▶ [What you will do] Filter the entries and keep only the lines where the string "Shield" appears.

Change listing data
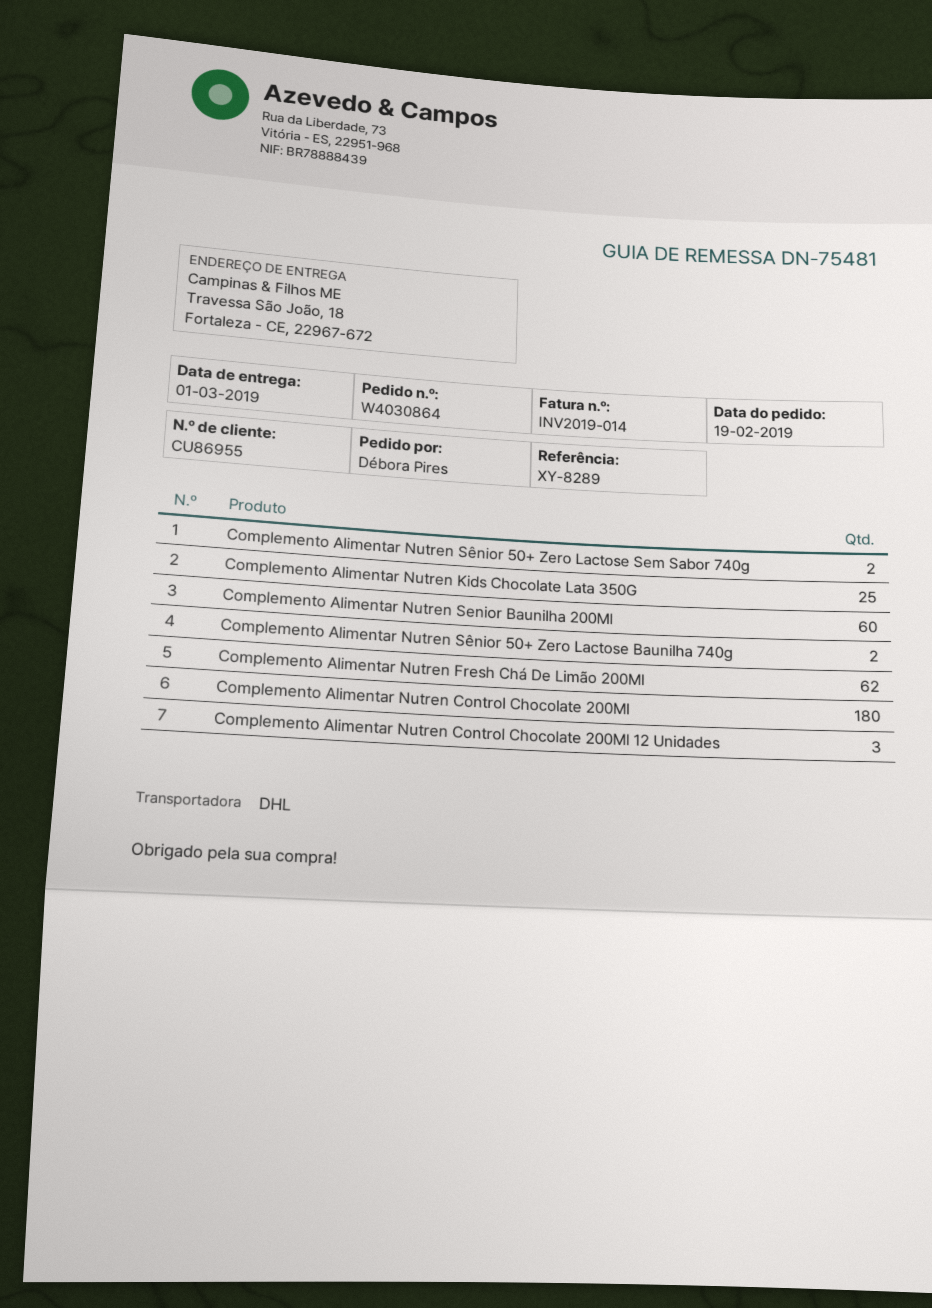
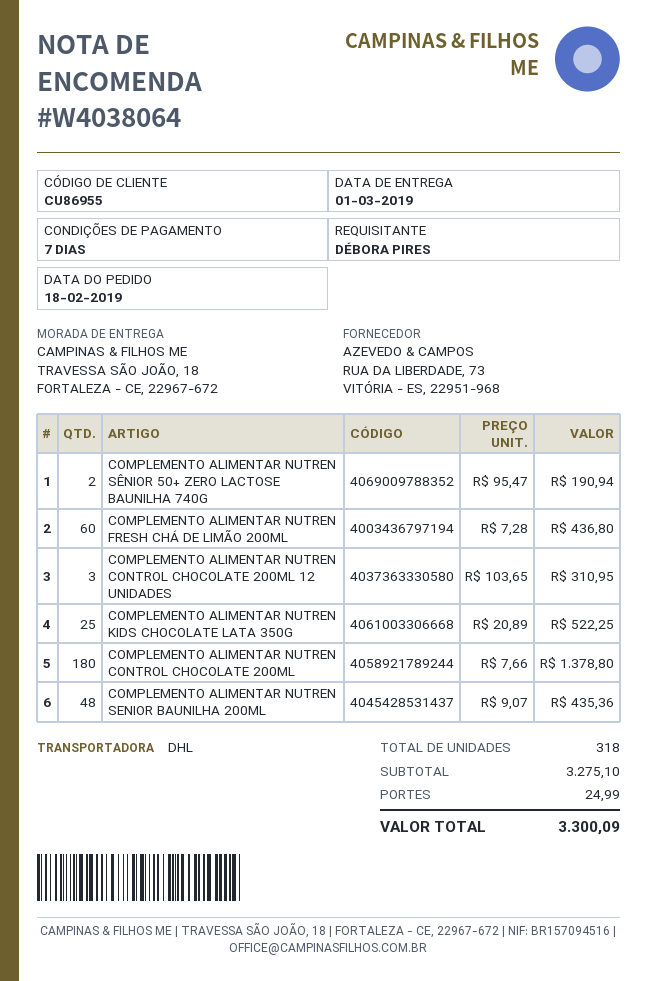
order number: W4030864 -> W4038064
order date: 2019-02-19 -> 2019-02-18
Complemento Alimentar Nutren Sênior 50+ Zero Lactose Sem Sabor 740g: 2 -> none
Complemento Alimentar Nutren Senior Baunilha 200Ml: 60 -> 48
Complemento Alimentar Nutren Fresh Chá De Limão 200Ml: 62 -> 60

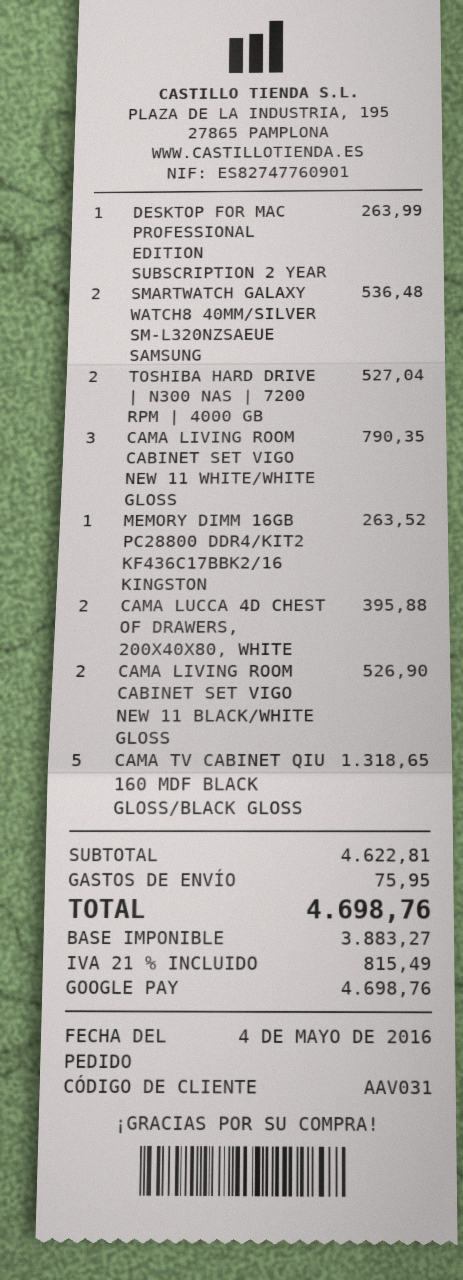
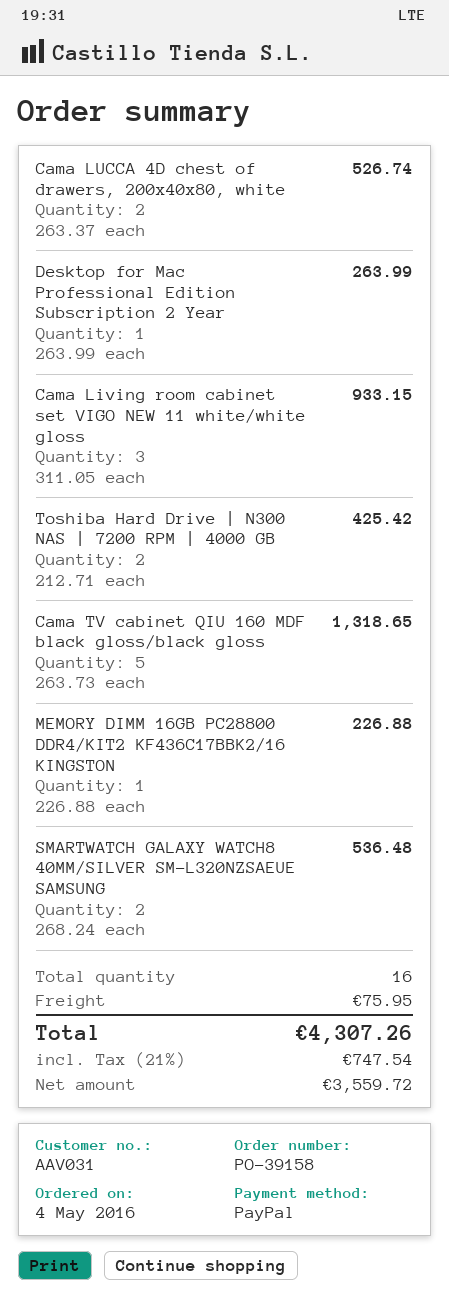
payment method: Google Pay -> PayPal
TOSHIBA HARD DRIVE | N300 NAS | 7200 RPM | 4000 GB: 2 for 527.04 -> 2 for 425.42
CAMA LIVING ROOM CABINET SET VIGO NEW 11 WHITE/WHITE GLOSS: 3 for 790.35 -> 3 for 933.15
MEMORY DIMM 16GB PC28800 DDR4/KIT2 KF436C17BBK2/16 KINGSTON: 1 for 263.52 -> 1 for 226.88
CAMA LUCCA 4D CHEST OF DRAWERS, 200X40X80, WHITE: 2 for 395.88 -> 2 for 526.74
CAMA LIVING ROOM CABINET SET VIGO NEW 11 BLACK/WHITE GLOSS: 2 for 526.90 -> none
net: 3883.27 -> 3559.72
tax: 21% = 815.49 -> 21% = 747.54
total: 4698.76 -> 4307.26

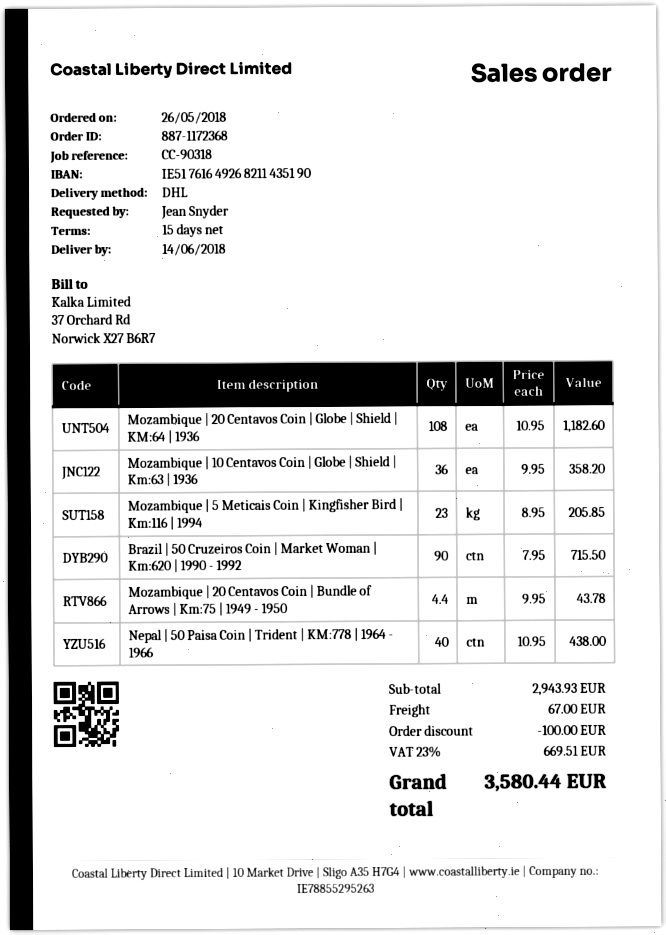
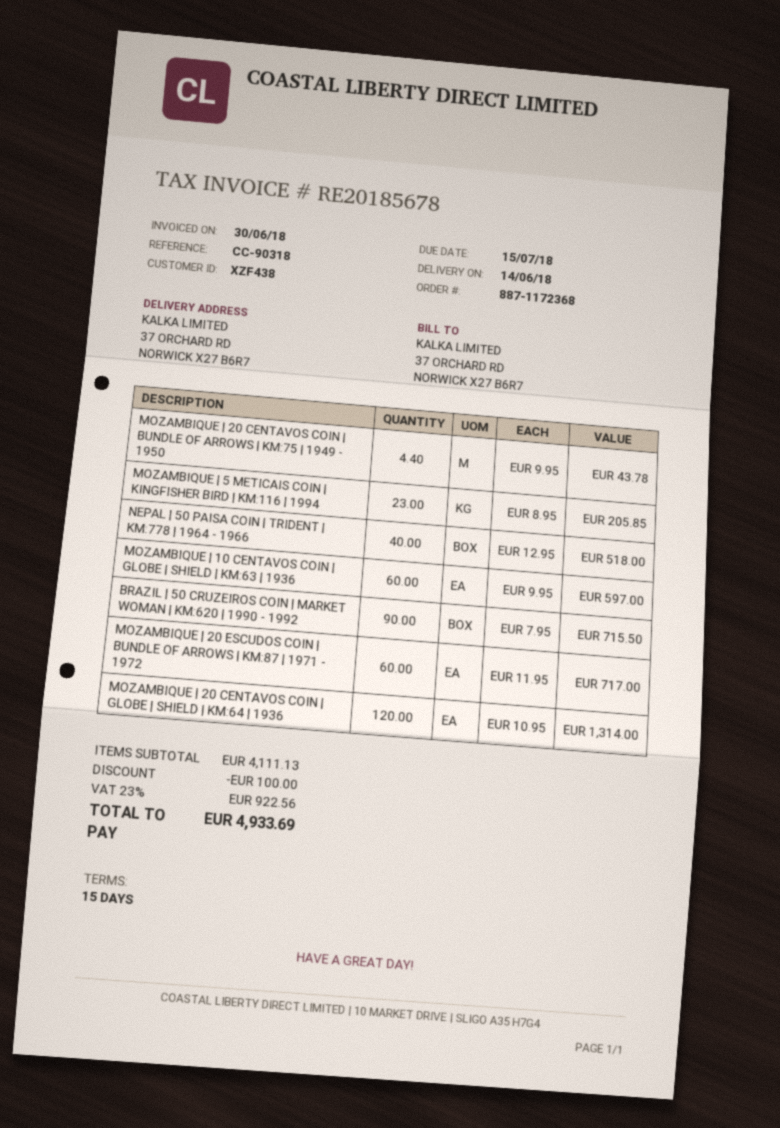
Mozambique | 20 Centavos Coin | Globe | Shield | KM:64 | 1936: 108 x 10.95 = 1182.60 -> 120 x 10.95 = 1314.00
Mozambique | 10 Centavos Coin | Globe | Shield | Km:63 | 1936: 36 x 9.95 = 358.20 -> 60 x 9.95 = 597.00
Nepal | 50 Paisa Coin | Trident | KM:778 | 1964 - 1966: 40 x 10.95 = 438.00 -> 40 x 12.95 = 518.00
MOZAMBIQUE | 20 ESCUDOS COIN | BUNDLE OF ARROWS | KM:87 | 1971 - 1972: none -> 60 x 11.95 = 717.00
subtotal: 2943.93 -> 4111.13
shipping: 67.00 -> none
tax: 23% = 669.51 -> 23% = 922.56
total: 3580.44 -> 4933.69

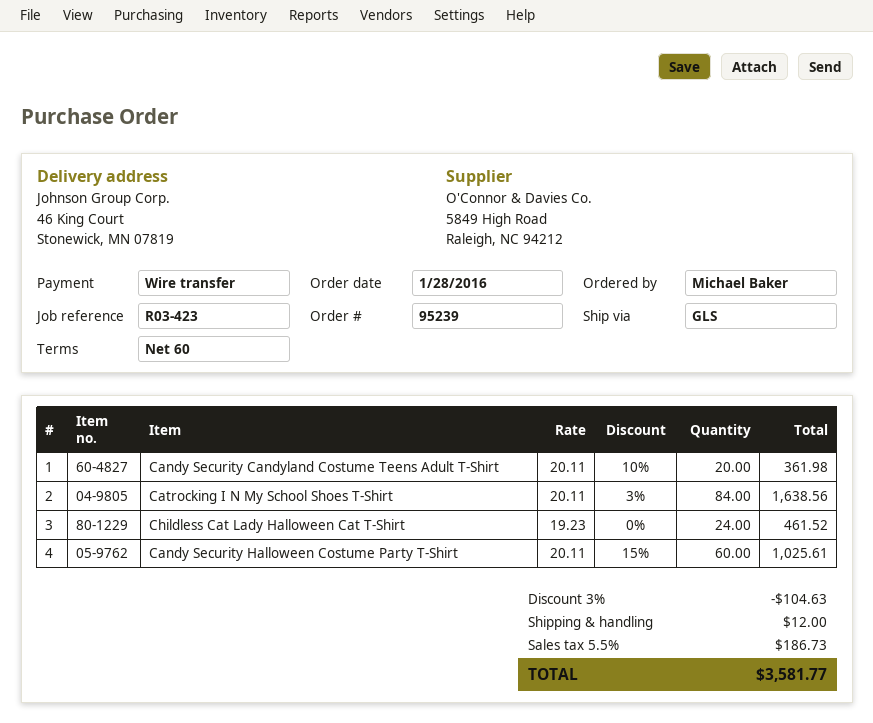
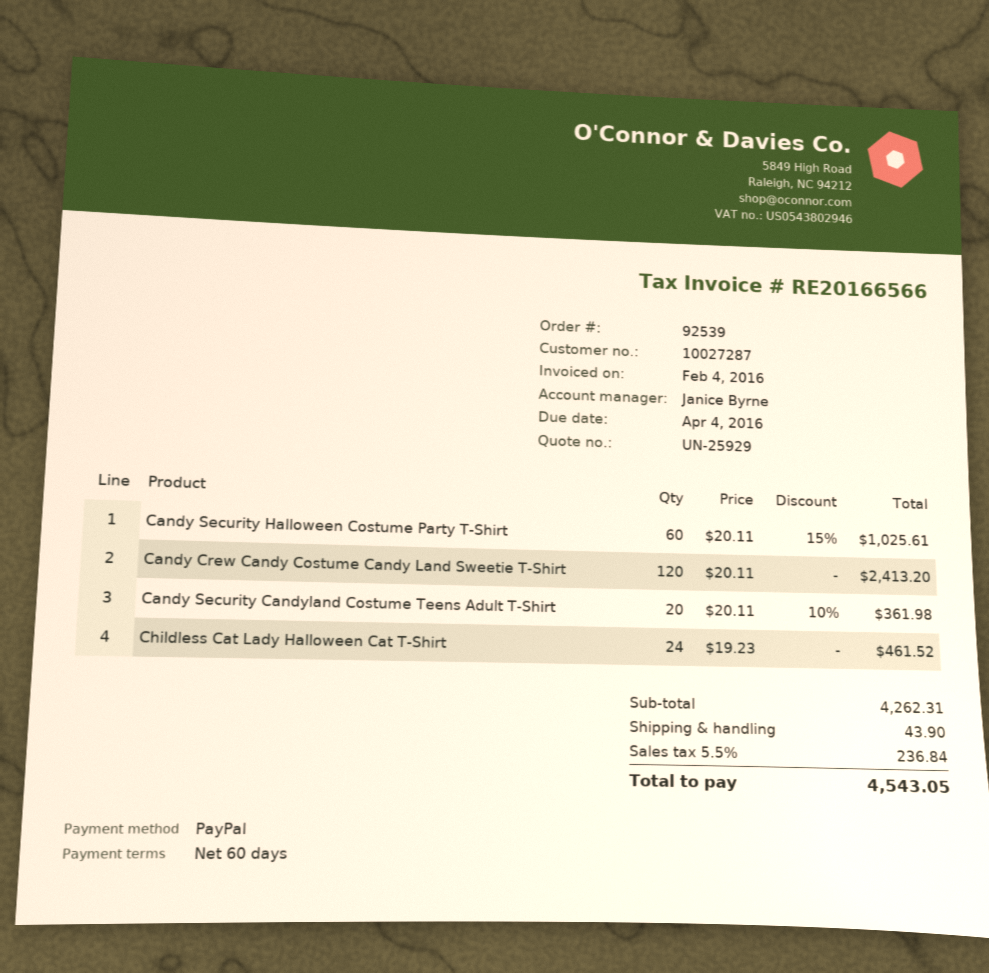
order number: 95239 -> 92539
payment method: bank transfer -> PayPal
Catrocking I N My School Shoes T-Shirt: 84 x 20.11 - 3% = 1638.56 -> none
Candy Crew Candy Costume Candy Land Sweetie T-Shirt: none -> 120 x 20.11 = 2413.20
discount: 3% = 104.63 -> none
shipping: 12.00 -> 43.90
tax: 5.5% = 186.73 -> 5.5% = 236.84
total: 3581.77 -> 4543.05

▶ [Solution to the problem]
Mozambique | 20 Centavos Coin | Globe | Shield | KM:64 | 1936: 108 x 10.95 = 1182.60 -> 120 x 10.95 = 1314.00
Mozambique | 10 Centavos Coin | Globe | Shield | Km:63 | 1936: 36 x 9.95 = 358.20 -> 60 x 9.95 = 597.00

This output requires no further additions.